Every line from the opening of the records to the line with "(105, 360) none" should be restated exactly, with both ends included and the pictures left out.
RAW DATA Block Start
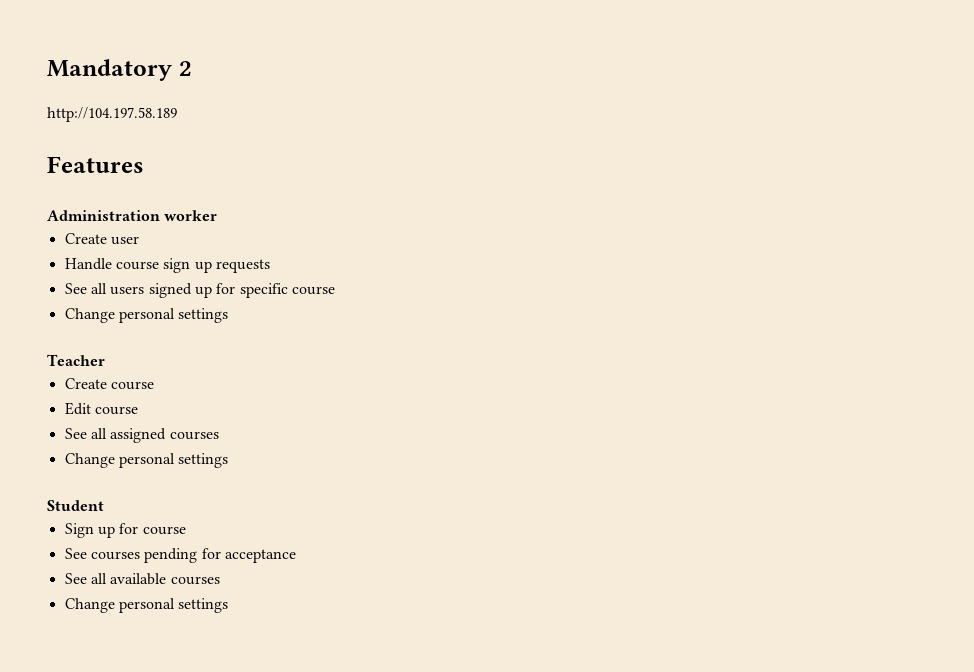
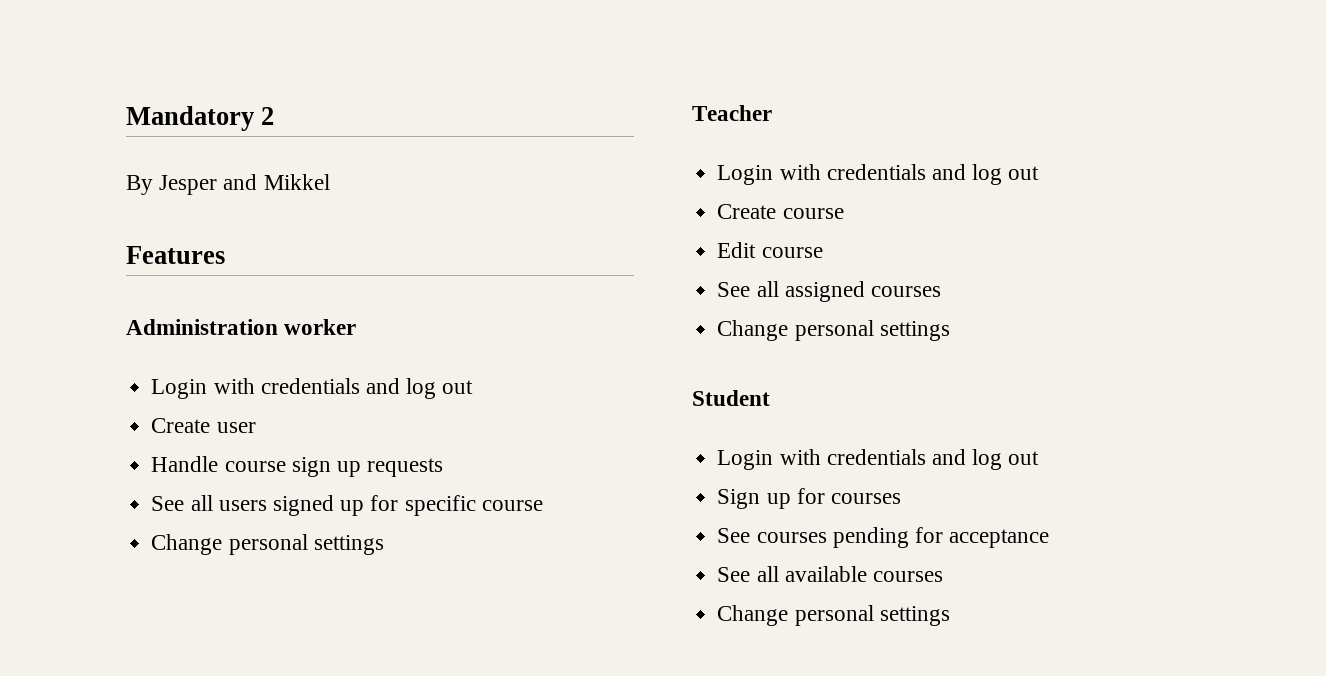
[47,107,177,122] http://104.197.58.189 -> [126,174,330,195] By Jesper and Mikkel
(218, 215) none -> [151,378,474,399] // Login with credentials and log out
(105, 360) none -> [717,164,1040,185] // Login with credentials and log out
(104, 505) none -> [717,449,1040,470] // Login with credentials and log out
[142,526,186,535] course -> [830,493,901,504] courses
RAW DATA Block End
[EXERCISE RESULT]:
[47,107,177,122] http://104.197.58.189 -> [126,174,330,195] By Jesper and Mikkel
(218, 215) none -> [151,378,474,399] // Login with credentials and log out
(105, 360) none -> [717,164,1040,185] // Login with credentials and log out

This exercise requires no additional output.